- Relator(a)
- Ministro Benedito Gonçalves
- Órgão julgador
- Primeira Turma
- Data do julgamento
- 04/02/2010
- Data de publicação
- 12/02/2010
STJ – Acórdão, Rel. Ministro Benedito Gonçalves, Primeira Turma, j. 04/02/2010, p. 12/02/2010
PROCESSUAL CIVIL E TRIBUTÁRIO. AGRAVO REGIMENTAL NO AGRAVO REGIMENTAL NO RECURSO ESPECIAL. EMPRÉSTIMO COMPULSÓRIO SOBRE ENERGIA ELÉTRICA. DL 1.512/76. MATÉRIA PACIFICADA PELA PRIMEIRA SEÇÃO DO STJ (RECURSO ESPECIAL REPETITIVO 1.028.592/RS).
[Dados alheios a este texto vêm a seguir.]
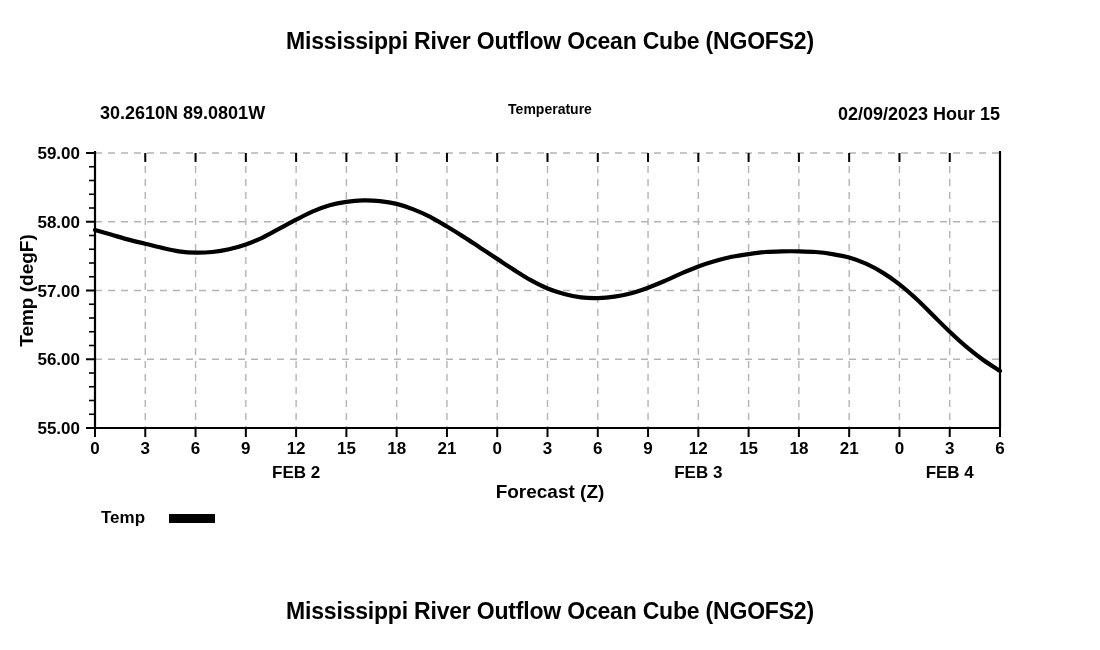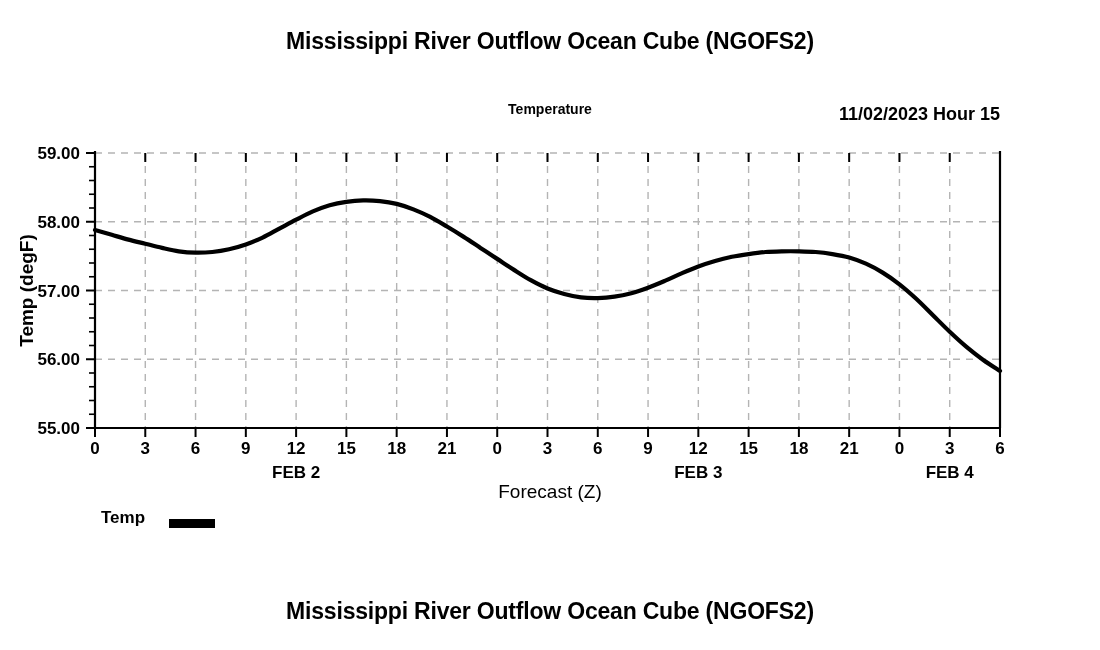--- a/index.html
+++ b/index.html
@@ -135,6 +135,7 @@
   <div class="main-title">Mississippi River Outflow Ocean Cube (NGOFS2)</div>
 
 
+  <div class="hdr-coords">30.2610N  89.0801W</div>
 
   <div class="hdr-param">Temperature</div>
 

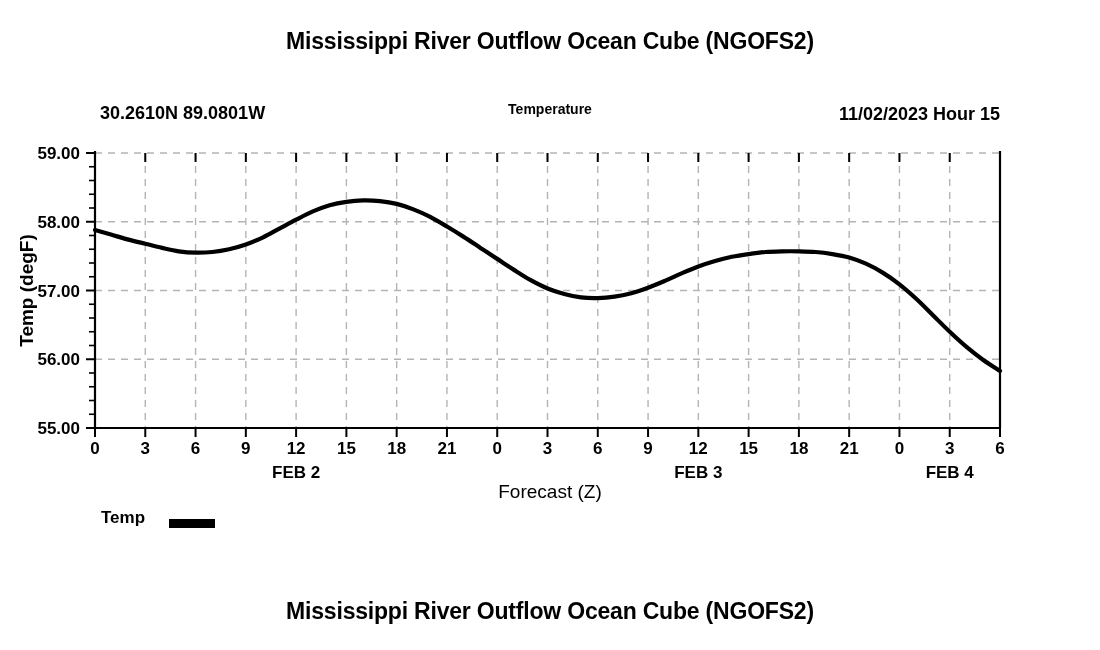--- a/index.html
+++ b/index.html
@@ -139,7 +139,7 @@
 
   <div class="hdr-param">Temperature</div>
 
-  <div class="hdr-datetime">11/02/2023 Hour 15</div>
+  <div class="hdr-datetime">02/09/2023 Hour 15</div>
 
   <div class="plot-wrap">
     <svg class="plot" width="1100" height="650" id="chart-svg">

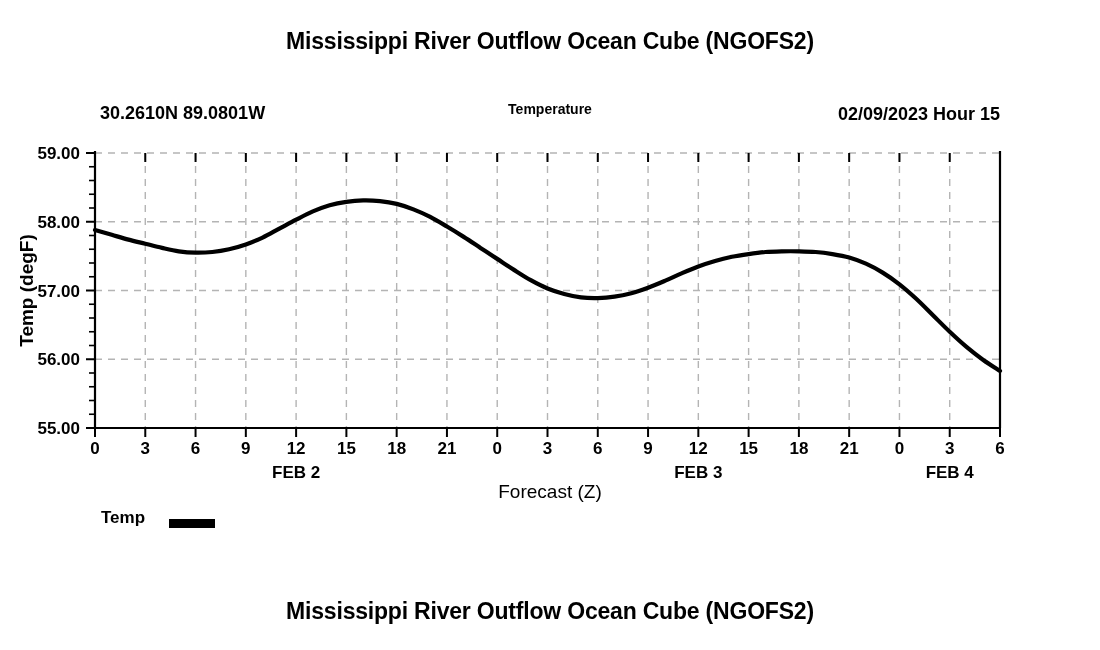--- a/index.html
+++ b/index.html
@@ -112,7 +112,7 @@
     top: 481px;
     text-align: center;
     font-size: 19px;
-    font-weight: normal;
+    font-weight: bold;
   }
 
   

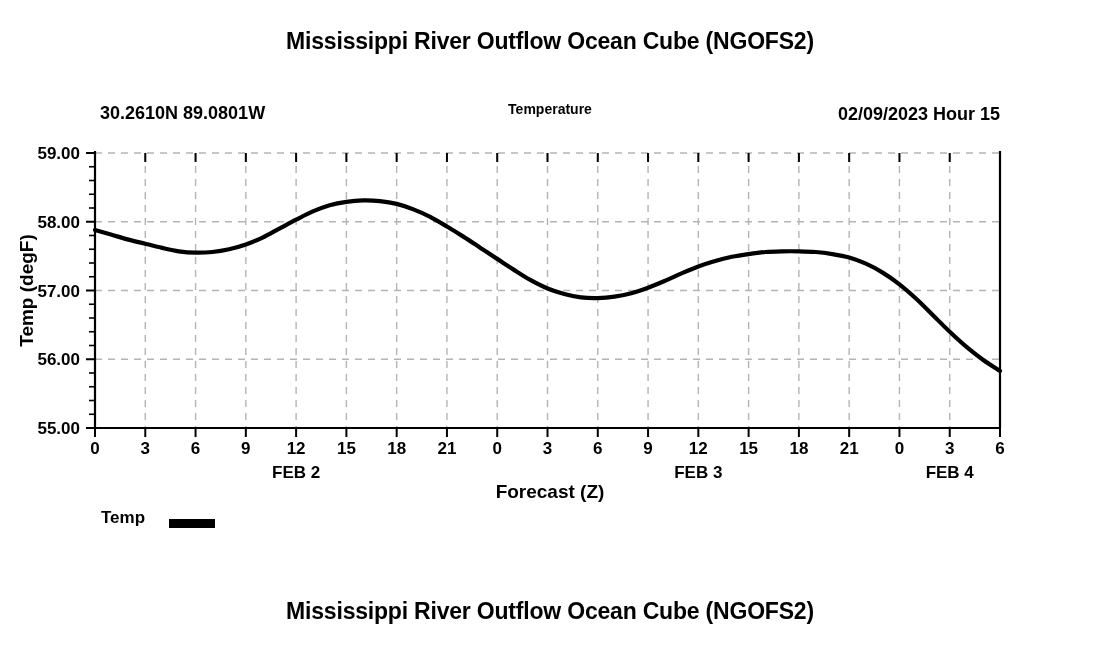--- a/index.html
+++ b/index.html
@@ -121,7 +121,7 @@
     left: 101px;
     top: 508px;
     display: flex;
-    align-items: flex-end;
+    align-items: center;
     gap: 24px;
   }
   .legend-label { font-size: 17px; font-weight: bold; }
JUROS REMUNERATÓRIOS REFLEXOS. CORREÇÃO MONETÁRIA INCIDENTE SOBRE O VALOR PRINCIPAL. 143ª AGE. TESE IDÊNTICA À DECISÃO RECORRIDA. FALTA DE INTERESSE RECURSAL. RESPONSABILIDADE DA UNIÃO NÃO RESTRITA AO VALOR NOMINAL. ALEGAÇÃO RELATIVA À AUSÊNCIA DE INTERESSE DE AGIR. INOVAÇÃO RECURSAL. 1. A Primeira Seção, na assentada de 12/8/2009, por ocasião do julgamento do REsp 1.028.592/RS, submetido ao rito disciplinado no art. 543-C do CPC, consolidou o entendimento desta Corte sobre as questões relativas ao empréstimo compulsório de energia elétrica instituído pelo Decreto-Lei 1.512/76. 2. No que tange à prescrição dos juros remuneratórios reflexos, decorrentes da correção monetária incidente sobre o valor principal do empréstimo compulsório, referente ao período de 1987 a 1993, convertido em ações pela 143ª AGE, a decisão recorrida consignou a mesma tese defendida pelas empresas. Falta de interesse recursal evidenciada. 3. A responsabilidade solidária da União não se restringe ao valor nominal dos títulos da Eletrobrás, abrangendo, também, a correção monetária e os juros sobre as obrigações relativas à devolução do empréstimo compulsório. Esse entendimento não pressupõe declaração de inconstitucionalidade do artigo 4º, § 3º, da Lei 4.156/62, uma vez que, na espécie, não se discute a responsabilidade da União com relação aos valores dos títulos emitidos pela Eletrobrás, mas, sim, a insuficiência da constituição dos créditos em favor dos contribuintes, que deram origem às ações emitidas para fins de devolução do empréstimo compulsório. 4. A alegação da Fazenda Nacional referente à ausência de interesse de agir das contribuintes, em relação aos créditos convertidos por ocasião da 143ª AGE, não foi deduzida nas razões do seu recurso especial, configurando, portanto, inovação recursal em sede de agravo regimental. 5. Agravo regimental das contribuintes não conhecido. 6. Agravo regimental da Fazenda Nacional, parcialmente conhecido e, nesta extensão, não provido. 7. Agravo Regimental da Eletrobrás não provido. (AgRg no AgRg no REsp n. 1.038.822/PR, relator Ministro Benedito Gonçalves, Primeira Turma, julgado em 4/2/2010, DJe de 12/2/2010.)